Le traité de paix entre les Britanniques et les Inuits a été signé à Château Bay, au Labrador, le 21 août 1765, entre Hugh Palliser, le gouverneur de Terre-Neuve, et les représentants des Inuits du centre et du sud du Labrador. Les Britanniques avaient suggéré ce traité pour résoudre les tensions entre les Inuits et les Britanniques, pour soutenir les intérêts britanniques, et pour offrir aux Inuits la protection des Britanniques, ainsi que pour certains autres avantages. (Voir aussi Traités avec les peuples autochtones au Canada et Relations entre les Autochtones et les Britanniques avant la Confédération.)

Contexte historique

Depuis le milieu des années 1500, une intense concurrence existe entre les Inuits et les Européens pour les ressources que sont les baleines, les phoques, et les poissons du centre et du sud du Labrador. À partir du milieu du 16e siècle, les Inuits ont quelques escarmouches avec les baleiniers basques et ils les attaquent ensuite afin de protéger leurs terres et ressources.
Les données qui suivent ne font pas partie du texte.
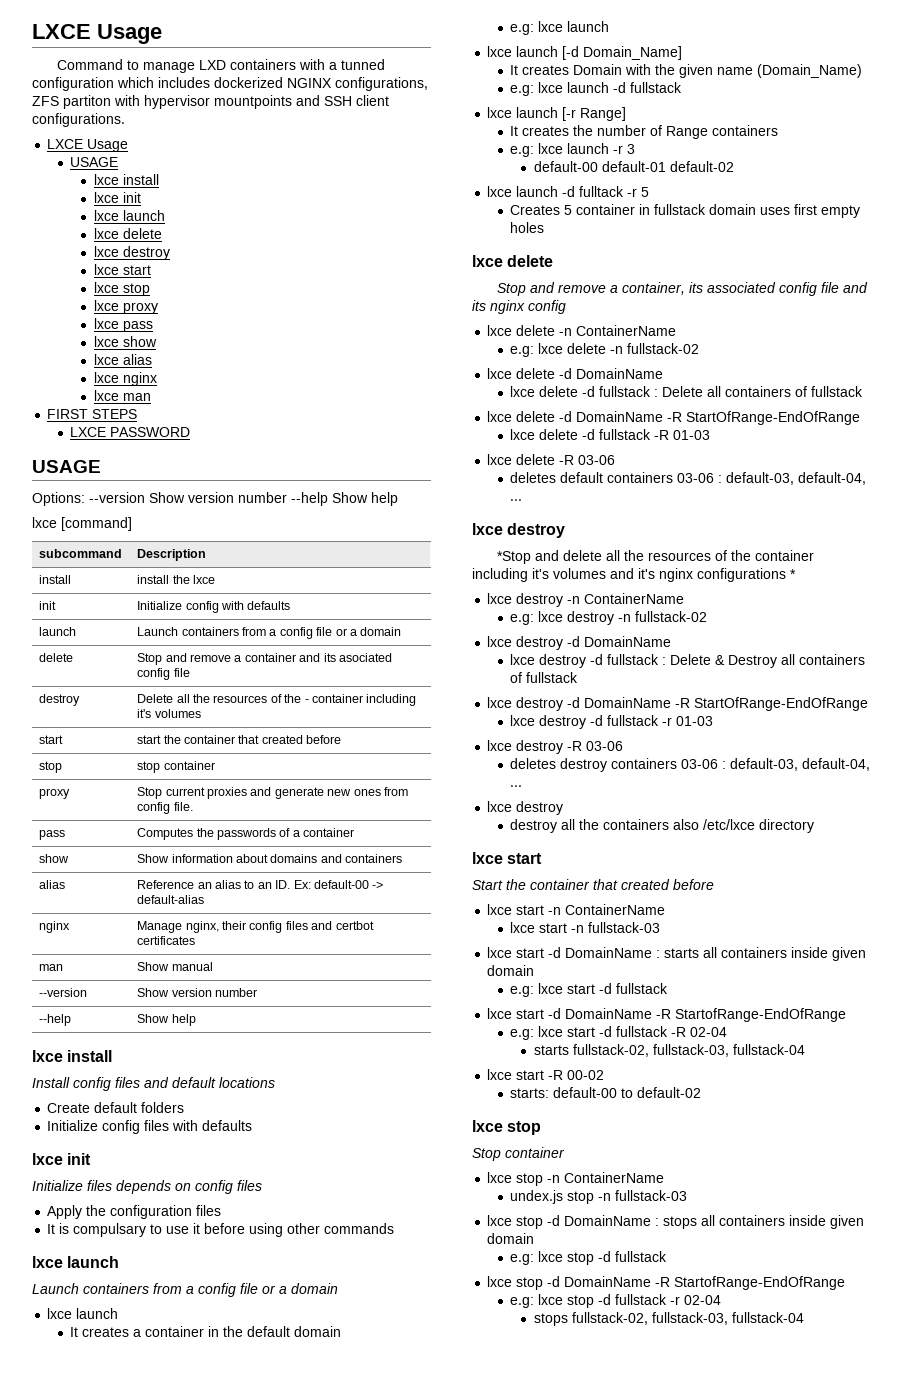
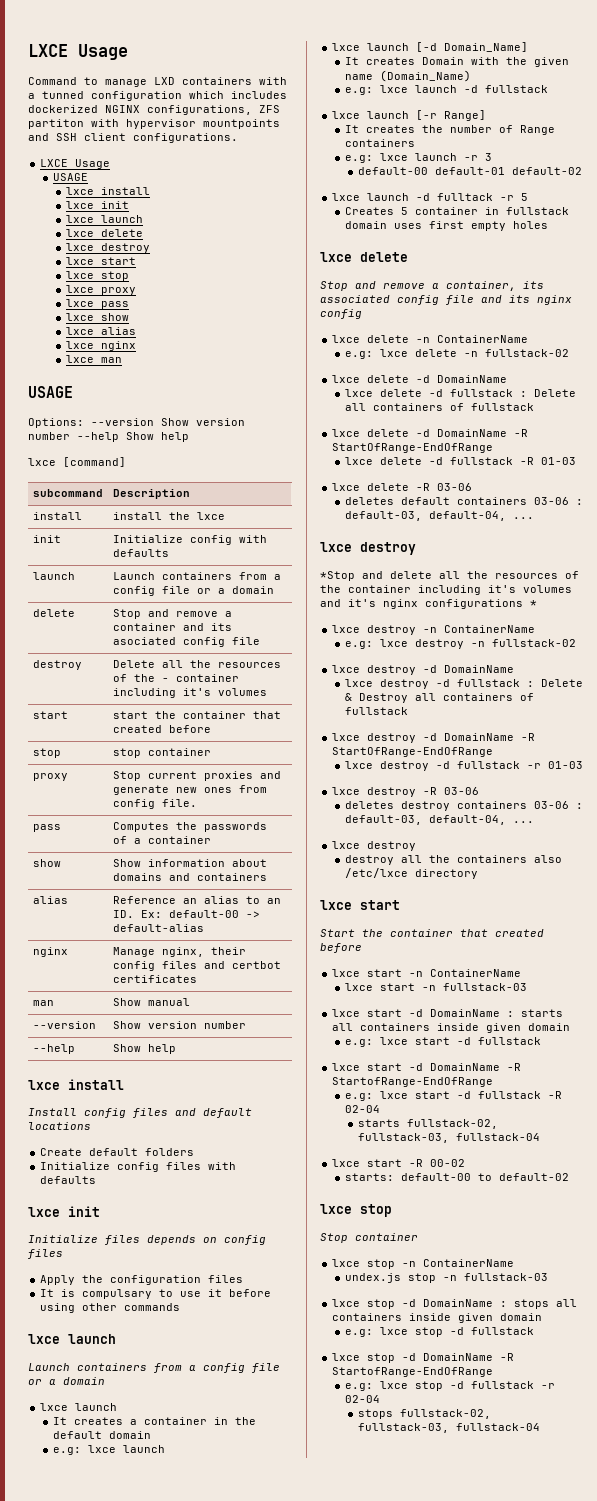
[47,409,138,419] [70,427,191,437] // FIRST STEPS // LXCE PASSWORD -> (122, 360) none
Ceci entrave sérieusement tout effort de la part des chasseurs de baleines basques durant plusieurs années.

À partir d’environ 1610, les attaques inuites dans la région du détroit de Belle-Isle contre les pêcheurs français mènent ces derniers à demander la permission de s’armer. Les Français sont principalement intéressés par le sud du Labrador en raison de sa proximité avec les lieux de pêche lucratifs le long de la côte. Les parties du Labrador se trouvant plus au nord ne les intéressent pas. Lorsqu’arrive le début des années 1700, la France a acquis une reconnaissance internationale pour ses revendications sur le sud du Labrador. (Voir aussi Relations entre les Autochtones et les Français.)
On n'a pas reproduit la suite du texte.